MBB 130 Molecular Biophysics

EXPERIMENT 4
Purification of proteins through metal affinity chromatography

This experiment will allow students to experience the purification of a recombinant protein previously expressed in a bacterial
expression system. The purification will involve immobilized metal affinity chromatography (IMAC) using the BD tm Talon IMAC
resin.

Pre lab questions

1. What is the molecular weight of the FP expressed from the plasmid? Give background information on the expressed FP.
2. What methods may be used to purify expressed recombinant protein?
3. What is the basis of separation for the column used in this experiment?

Methodology

Day 1: Purification
1. Pipette 1 mL of the TalonTM resin suspension into the column with the end-cap in place.
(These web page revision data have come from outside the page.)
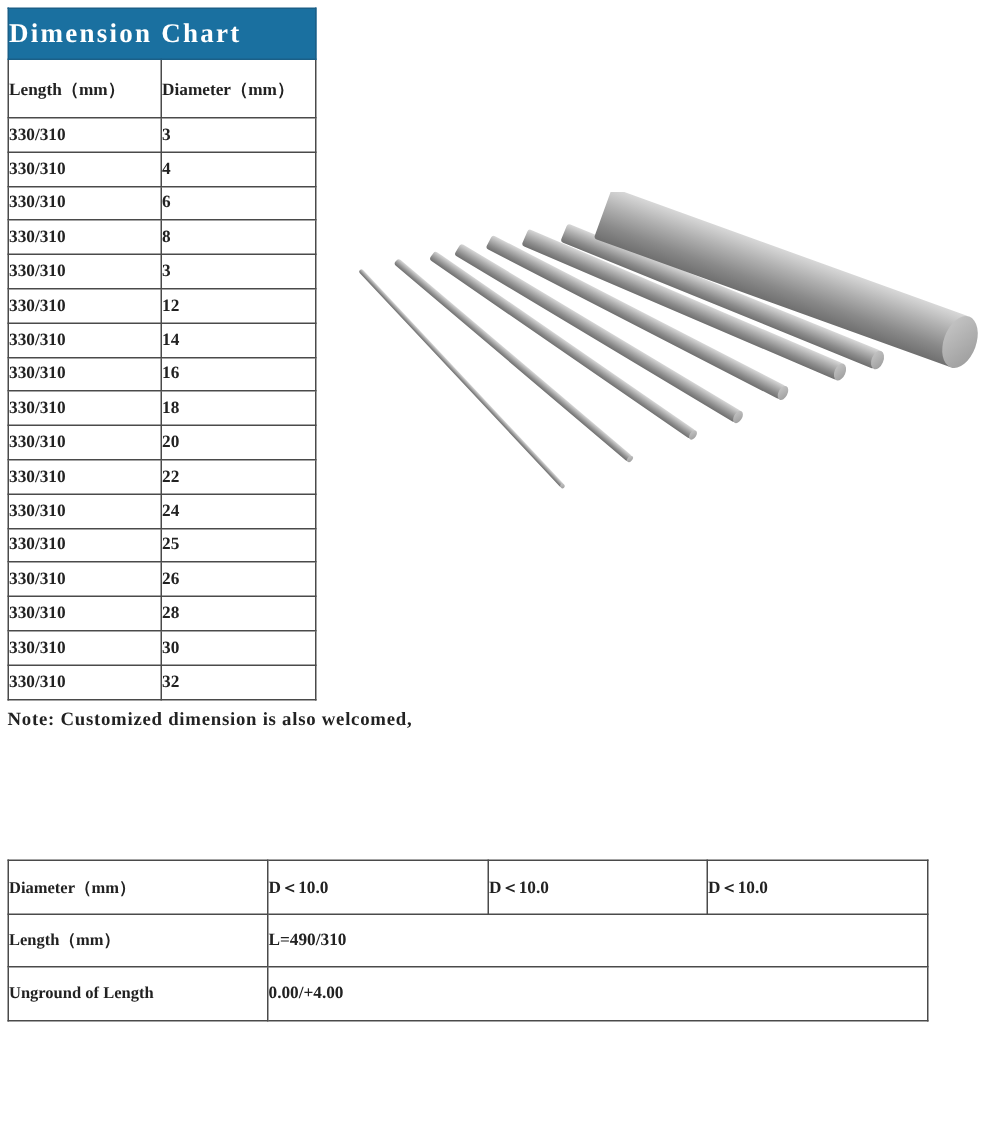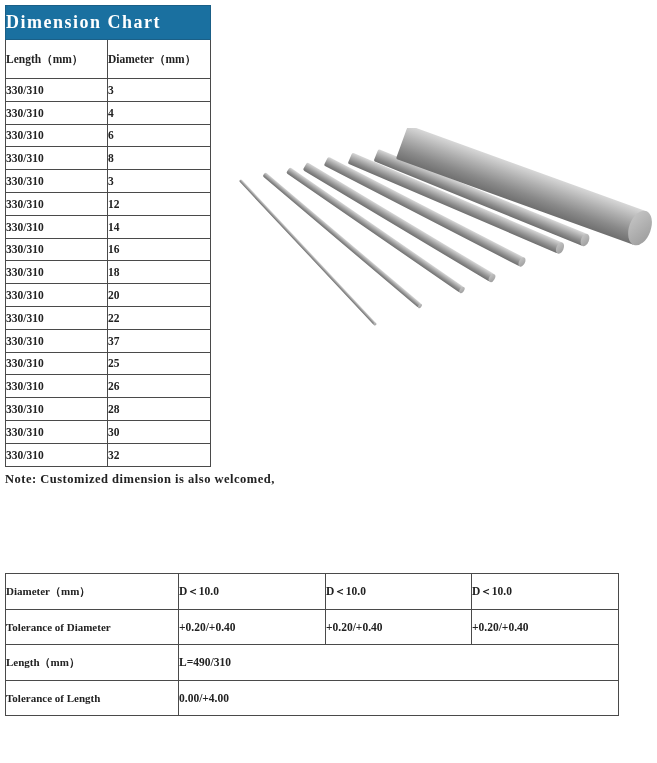--- a/index.html
+++ b/index.html
@@ -87,7 +87,7 @@
       </tr>
       <tr class="row">
         <td>330/310</td>
-        <td>37</td>
+        <td>24</td>
       </tr>
       <tr class="row">
         <td>330/310</td>

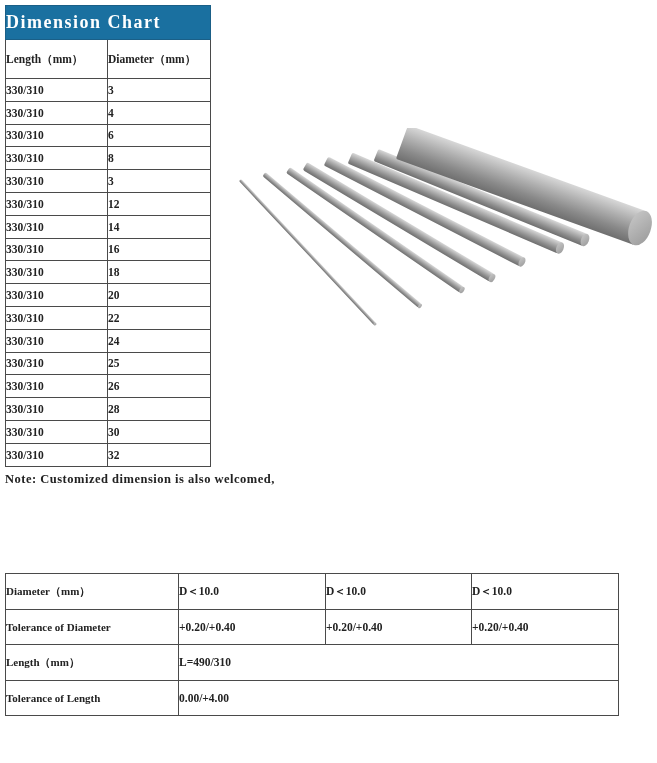--- a/index.html
+++ b/index.html
@@ -180,12 +180,6 @@
     <td>D＜10.0</td>
   </tr>
   <tr class="row">
-    <td class="label">Tolerance of Diameter</td>
-    <td>+0.20/+0.40</td>
-    <td>+0.20/+0.40</td>
-    <td>+0.20/+0.40</td>
-  </tr>
-  <tr class="row">
     <td class="label">Length（mm）</td>
     <td colspan="3">L=490/310</td>
   </tr>

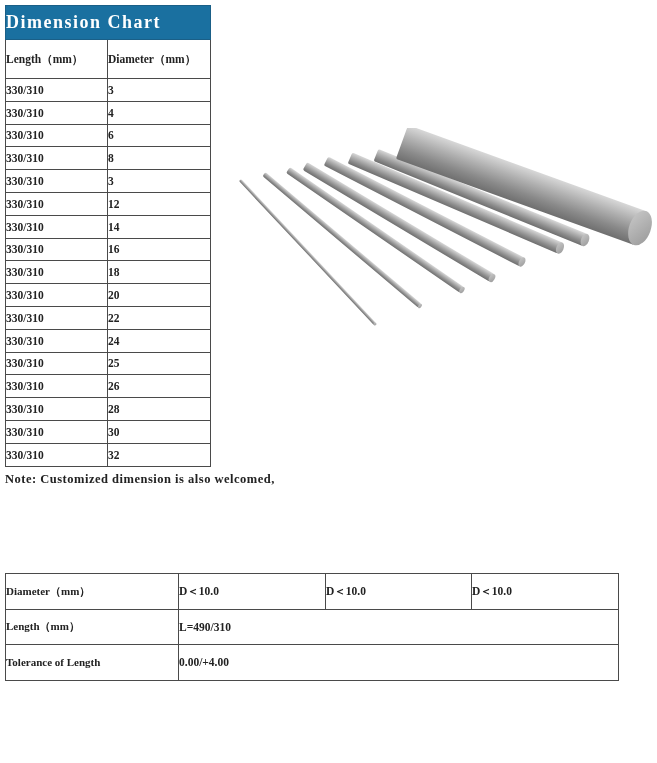--- a/index.html
+++ b/index.html
@@ -184,7 +184,7 @@
     <td colspan="3">L=490/310</td>
   </tr>
   <tr class="row">
-    <td class="label">Tolerance of Length</td>
+    <td class="label">Unground of Length</td>
     <td colspan="3">0.00/+4.00</td>
   </tr>
 </tbody>

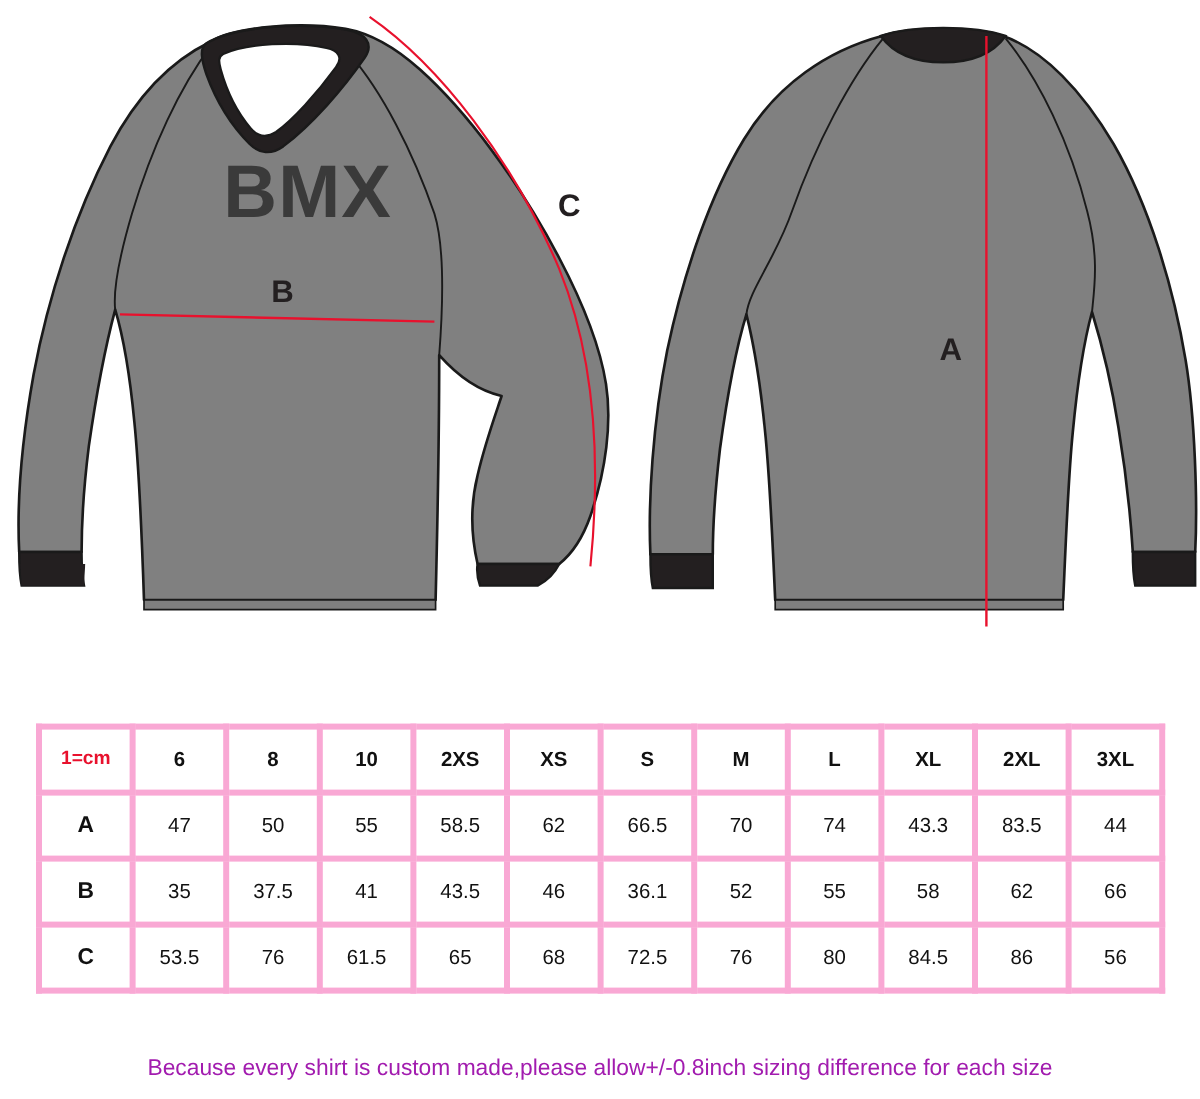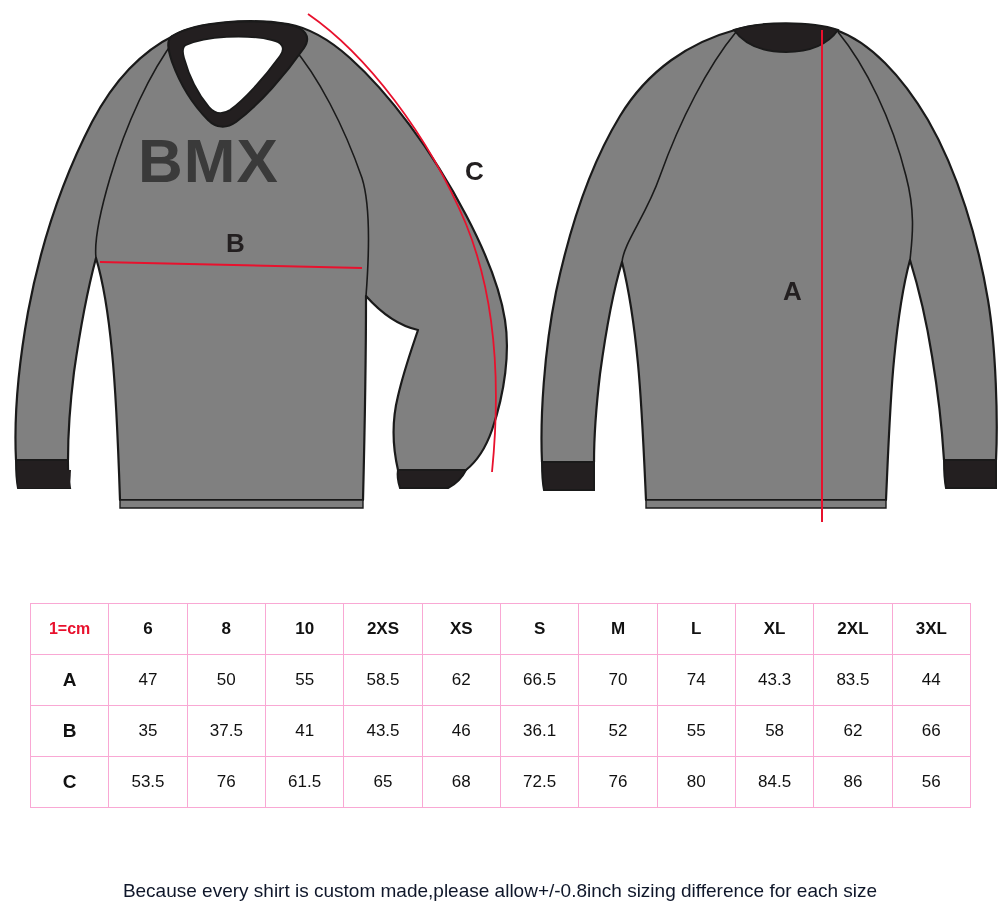--- a/index.html
+++ b/index.html
@@ -42,6 +42,7 @@
     font-size: 62px;
     letter-spacing: 1px;
     line-height: 1;
+    margin-left: 48px;
   }
 
   .size-table-wrap {

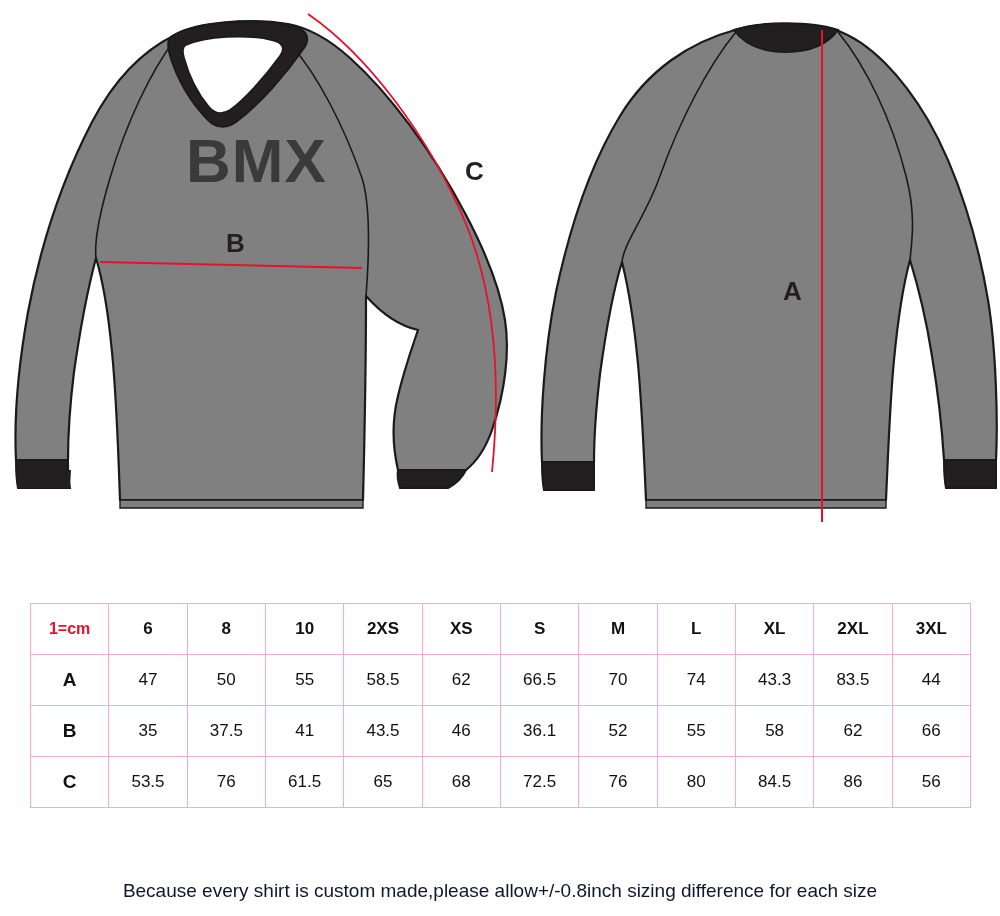--- a/index.html
+++ b/index.html
@@ -57,7 +57,7 @@
     table-layout: fixed;
   }
   table.size-table td {
-    border: 1px solid #f9a8d4;
+    border: 5px solid #f9a8d4;
     height: 50px;
     text-align: center;
     vertical-align: middle;

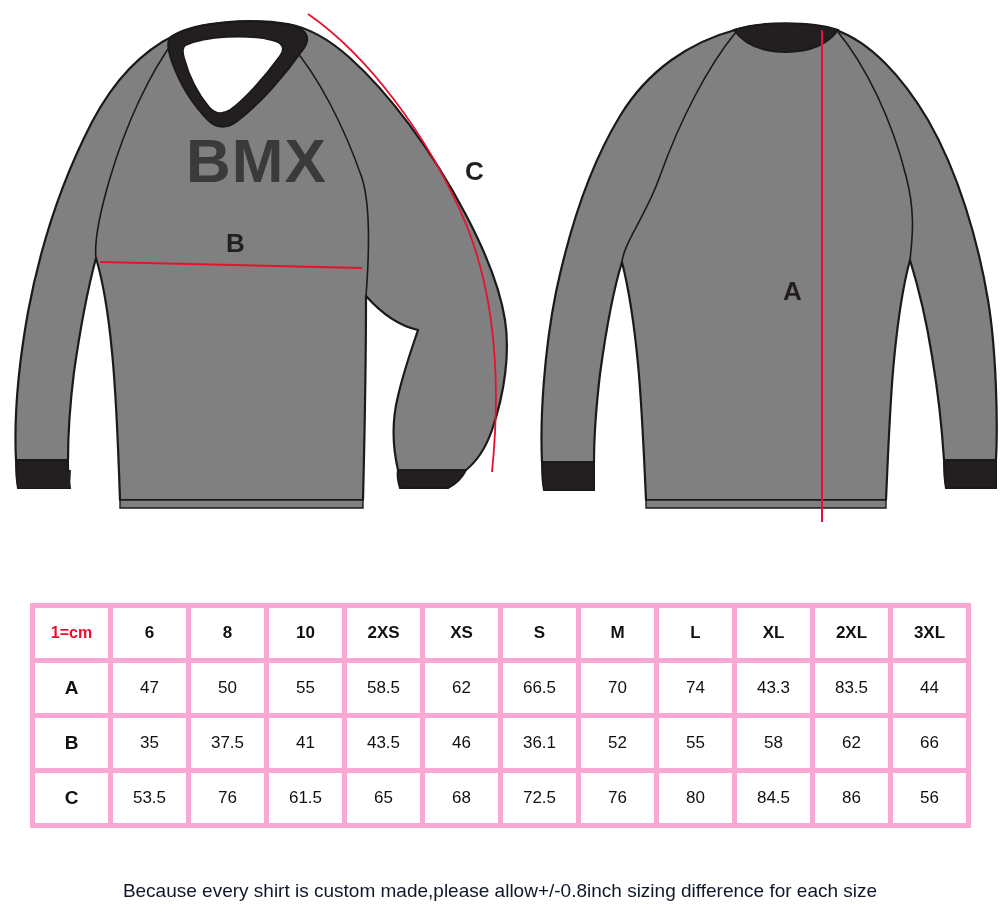--- a/index.html
+++ b/index.html
@@ -92,7 +92,7 @@
     text-align: center;
     font-family: "Liberation Sans", sans-serif;
     font-size: 19px;
-    color: #0f172a;
+    color: #a21caf;
   }
 </style>
 </head>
Allow the resin to settle out of
suspension. This will give you roughly 0.5 mL bed volume of resin.
2. Remove the end cap and allow the suspension buffer to drain until it reaches the top of the resin bed. Make sure the
resin is not dried out and that no air bubbles are trapped in the resin bed.
3. Add 10 bed volumes of 1x Equilibration/Wash Buffer in order to pre-equilibrate the resin. Allow the buffer to drain out
and repeat with another 10 bed volumes. Add the clarified sample. Gently agitate the resin for 20 mins, RT.
4. Allow the clarified sample to elute out of the column and collect it as the “flowthrough”.
5. Add 10 bed volumes of 1x Equilibration/Wash Buffer. Gently agitate for 10 mins, RT. Collect this as the “wash”
fraction and repeat with another 10 bed volumes.
6. Add 5 bed volumes of the Elution Buffer. Collect the eluate in 500-µL fractions.
7. Wash the resin with 5 bed volumes of 20 mM MES Buffer (pH 5.0) containing 0.1 M NaCl.
8. Rinse resin with 5 bed volumes of sddH2O.
9. Add 2 mL of 20% EtOH with 0.1% azide. Allow 1 mL to flow out of the column. Store the column at 4 oC.

Day 1: PAGE
1. Take two 10-ul aliquots from each collected fraction and transfer into 0.2 ul PCR tubes. Add 10 ul of SDS PAGE
treatment buffer to each sample.
2. Boil one the tubes per sample.
3. Load both boiled and not boiled samples into an SDS PAGE gel.
4. Set the electrophoresis at constant voltage (120 V) and constant current (25 mA). Run the gel until the leading dye has
reached the lower end of the gel.
5. Stain the gels with Coomassie.

Day 2: PAGE destaining and gel drying

Post lab questions

1. Describe the process through which IMAC works to purify proteins.

2. Define the following terms associated with column chromatography:
a. Flowthrough
b. Wash fraction
c. Elution fraction
d. Strip fraction
3. Was the FP sufficiently purified by the techniques used? How were you able to determine this?